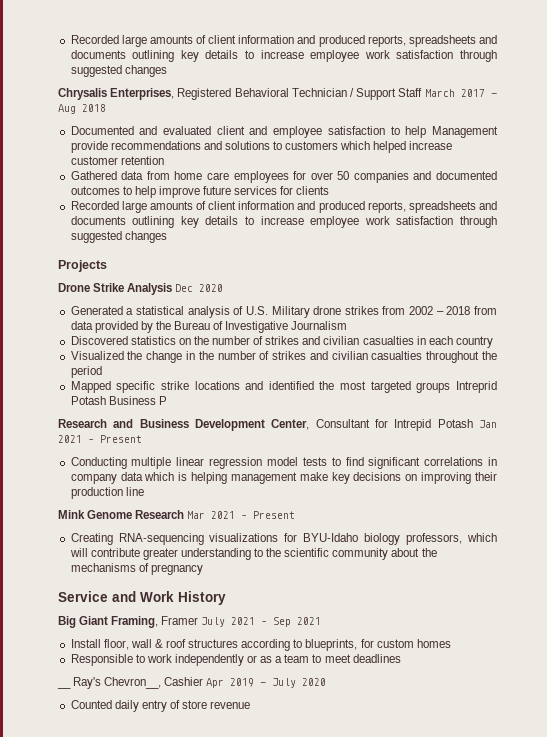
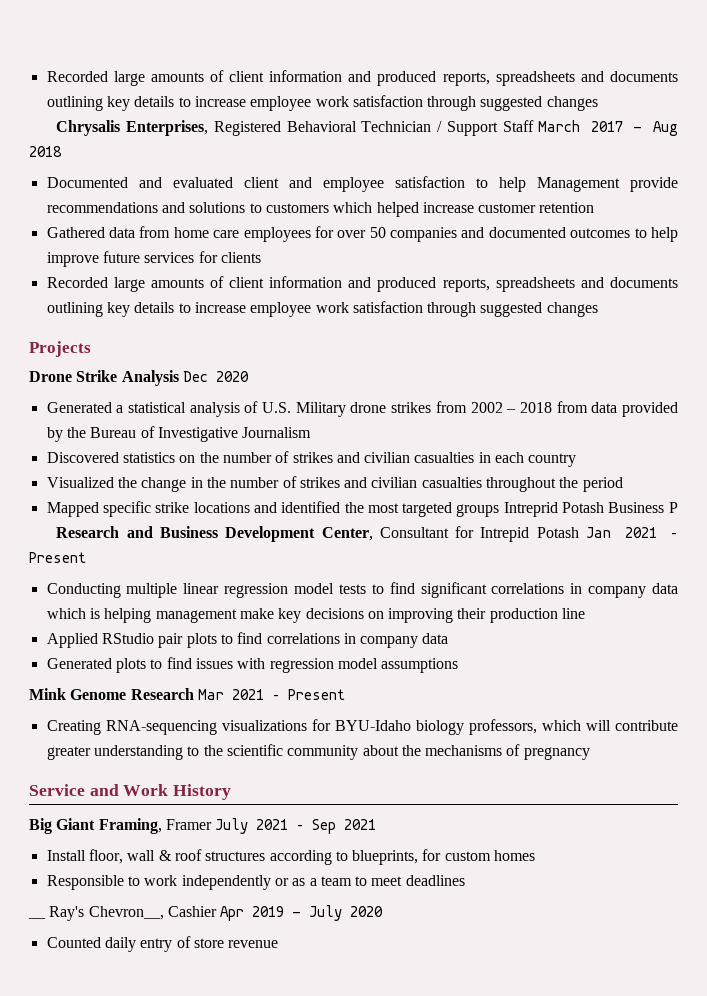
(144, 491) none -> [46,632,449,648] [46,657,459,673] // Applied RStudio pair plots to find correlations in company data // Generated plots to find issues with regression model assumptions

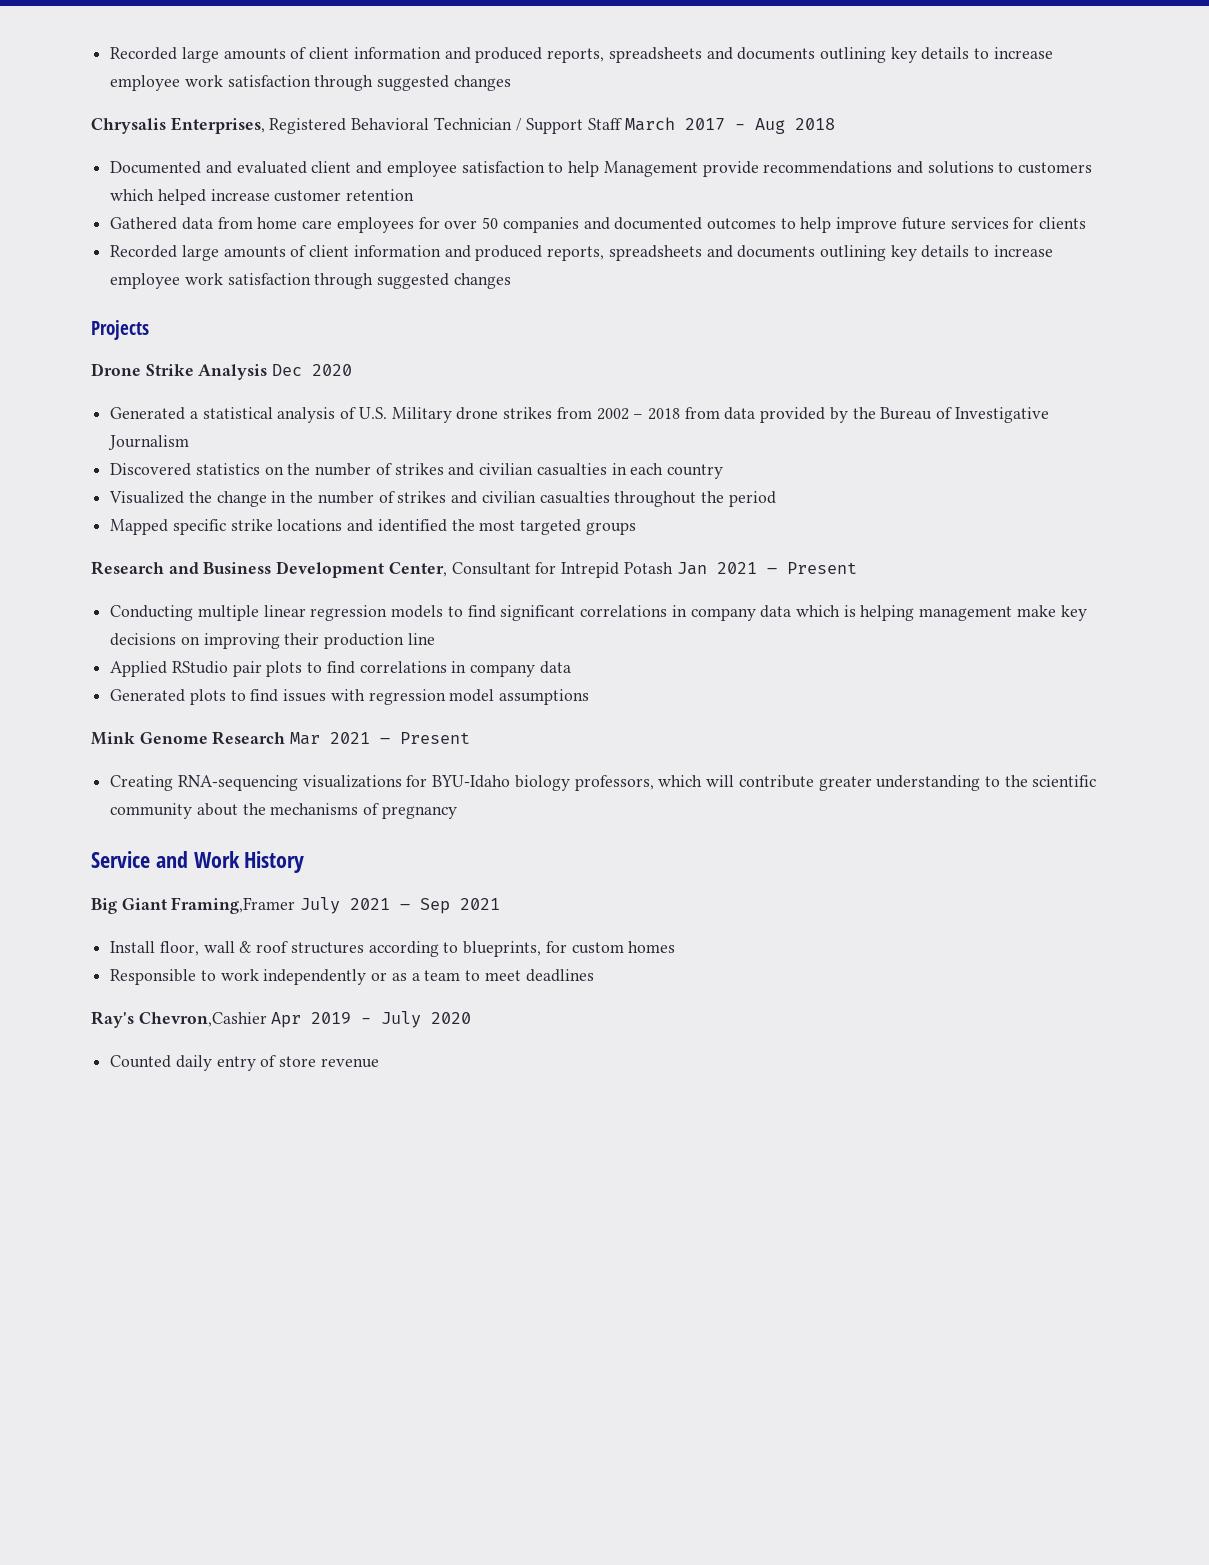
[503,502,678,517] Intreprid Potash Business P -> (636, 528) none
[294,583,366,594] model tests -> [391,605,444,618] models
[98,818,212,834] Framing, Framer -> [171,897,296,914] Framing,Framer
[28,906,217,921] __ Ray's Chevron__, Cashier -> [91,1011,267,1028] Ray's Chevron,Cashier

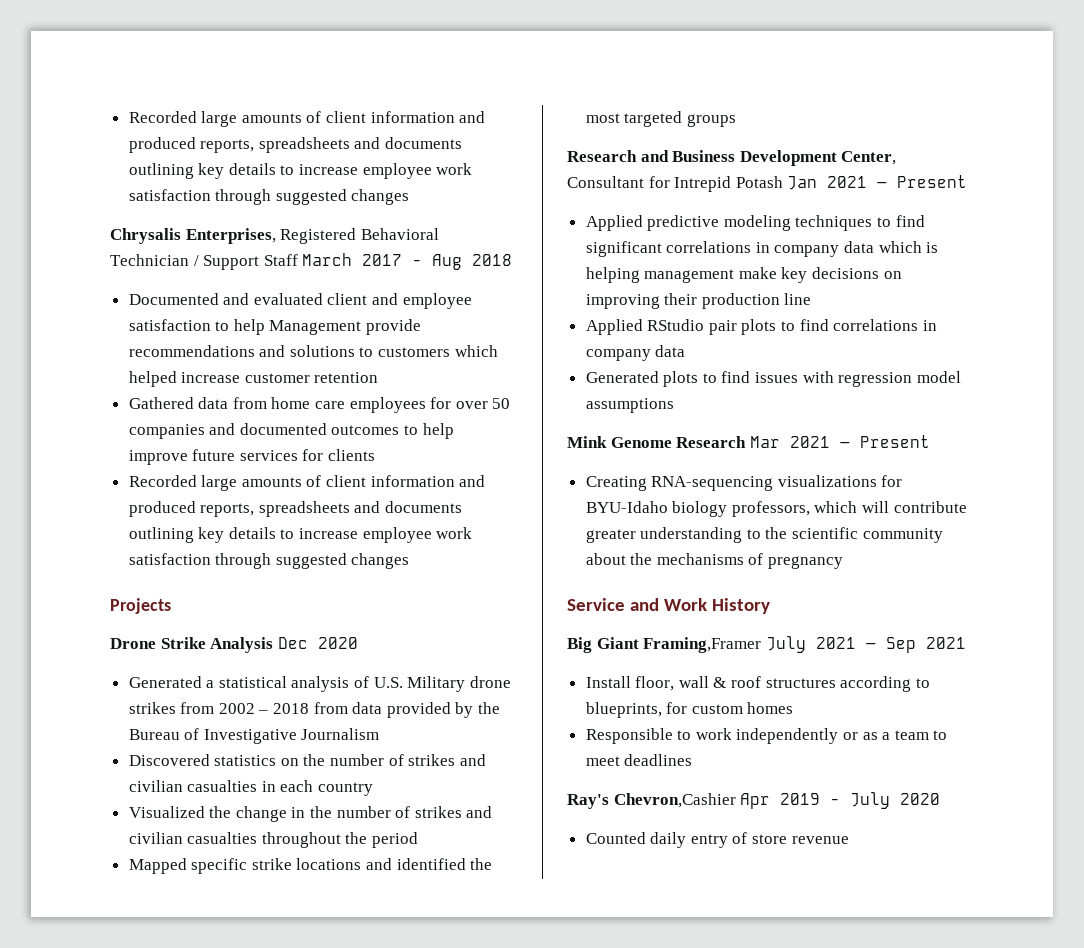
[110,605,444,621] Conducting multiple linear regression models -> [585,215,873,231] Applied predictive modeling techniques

· · · ·

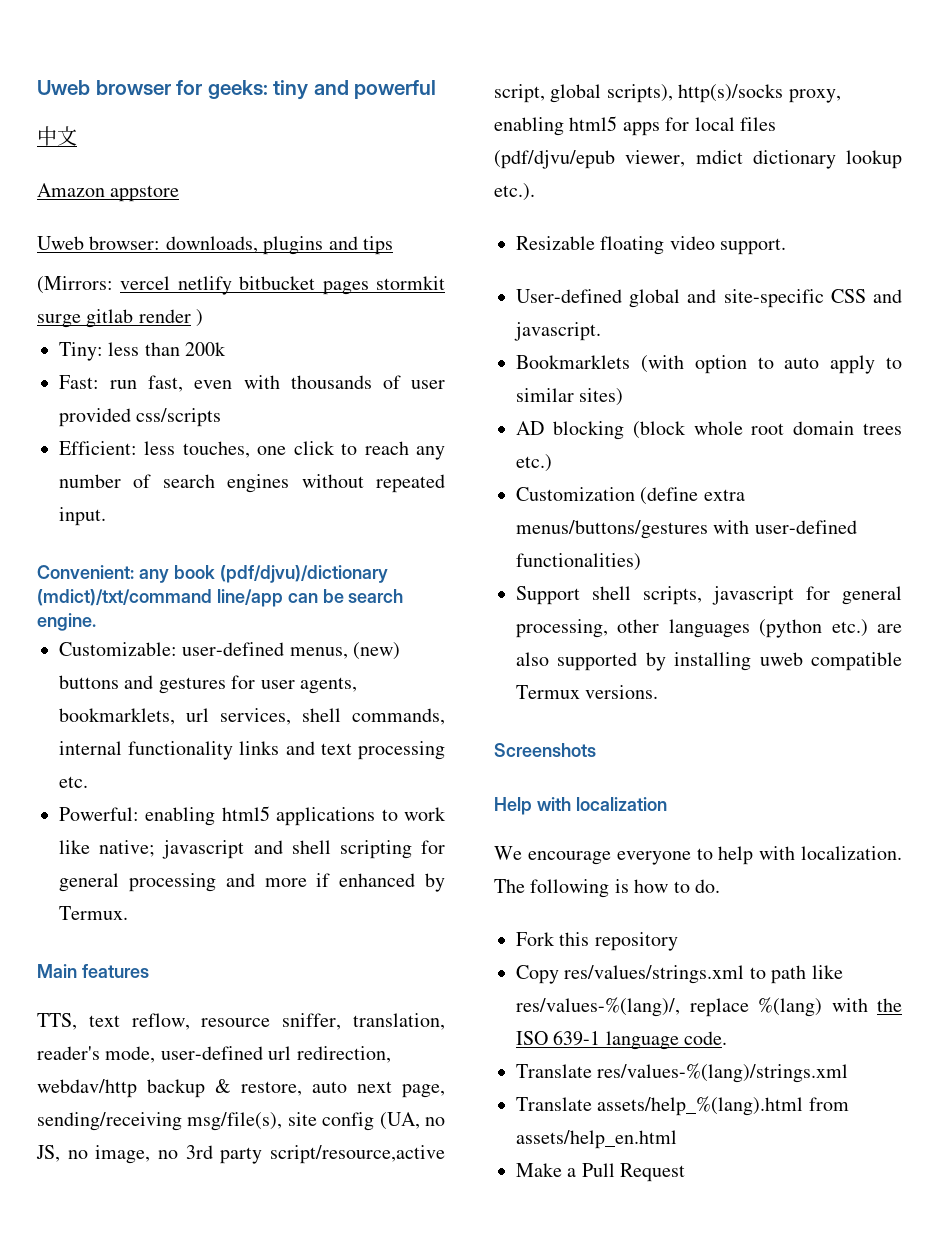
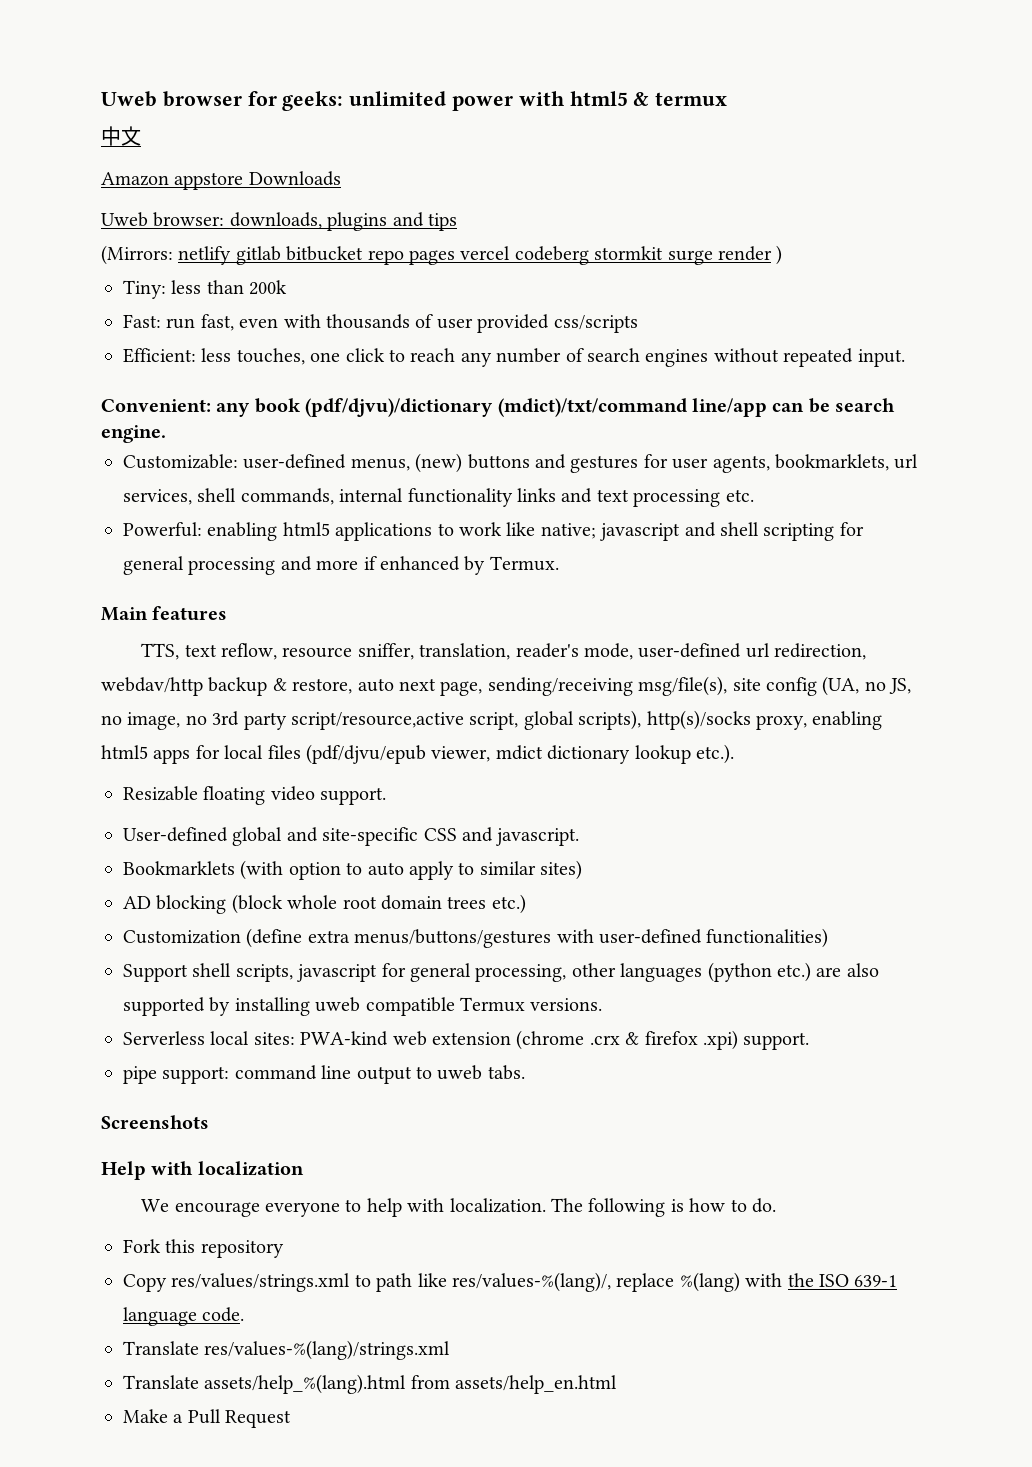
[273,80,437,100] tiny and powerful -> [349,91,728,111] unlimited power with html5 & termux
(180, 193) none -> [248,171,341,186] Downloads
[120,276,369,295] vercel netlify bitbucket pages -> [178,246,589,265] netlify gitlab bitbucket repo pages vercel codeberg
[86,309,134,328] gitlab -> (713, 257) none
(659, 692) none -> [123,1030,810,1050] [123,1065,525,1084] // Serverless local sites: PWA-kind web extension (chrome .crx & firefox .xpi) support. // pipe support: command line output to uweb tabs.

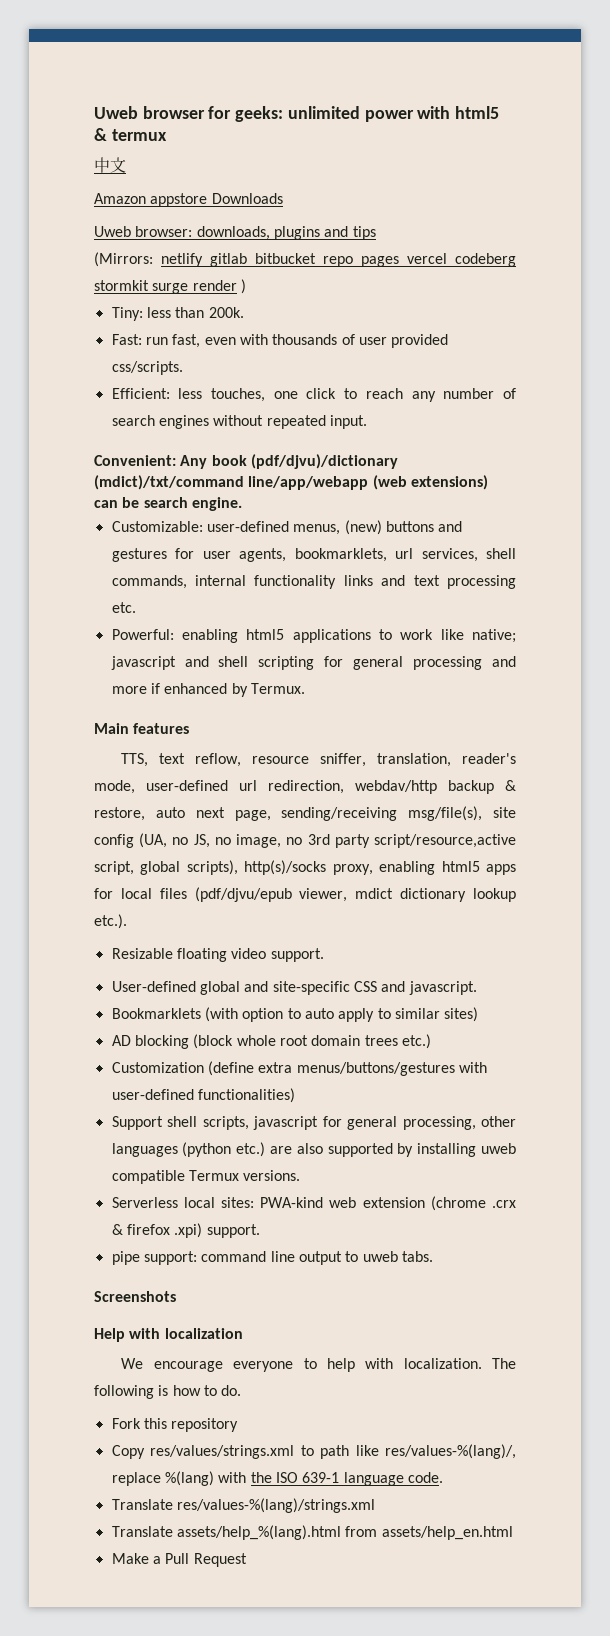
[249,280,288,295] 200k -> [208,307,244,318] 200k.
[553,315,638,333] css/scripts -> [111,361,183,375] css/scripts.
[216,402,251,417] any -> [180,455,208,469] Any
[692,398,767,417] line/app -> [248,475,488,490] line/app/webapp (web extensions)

· · · ·

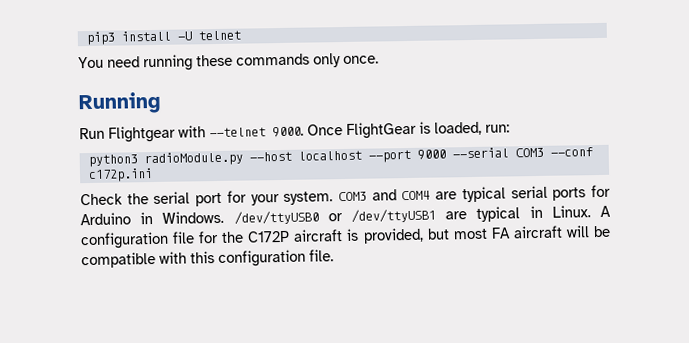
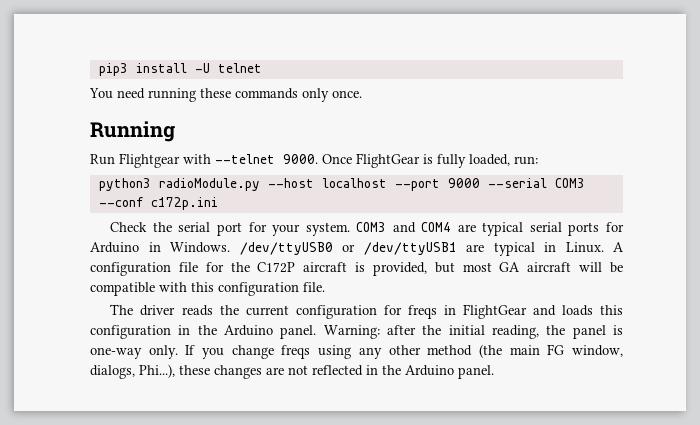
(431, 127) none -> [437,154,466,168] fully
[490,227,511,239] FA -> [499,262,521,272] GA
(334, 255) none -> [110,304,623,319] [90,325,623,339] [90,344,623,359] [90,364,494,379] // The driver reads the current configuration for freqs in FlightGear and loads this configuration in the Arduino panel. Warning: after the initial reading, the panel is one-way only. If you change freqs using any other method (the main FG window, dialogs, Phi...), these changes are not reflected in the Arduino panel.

· · · ·

### The task
Everything above from the line containing "[120,276,369,295] vercel netlify" down to the line containing "[692,398,767,417] line/app ->" is to be duplicated exactly, both lines included, and the pictures are to be omitted.

### Answer to the problem
[120,276,369,295] vercel netlify bitbucket pages -> [178,246,589,265] netlify gitlab bitbucket repo pages vercel codeberg
[86,309,134,328] gitlab -> (713, 257) none
(659, 692) none -> [123,1030,810,1050] [123,1065,525,1084] // Serverless local sites: PWA-kind web extension (chrome .crx & firefox .xpi) support. // pipe support: command line output to uweb tabs.

[249,280,288,295] 200k -> [208,307,244,318] 200k.
[553,315,638,333] css/scripts -> [111,361,183,375] css/scripts.
[216,402,251,417] any -> [180,455,208,469] Any
[692,398,767,417] line/app -> [248,475,488,490] line/app/webapp (web extensions)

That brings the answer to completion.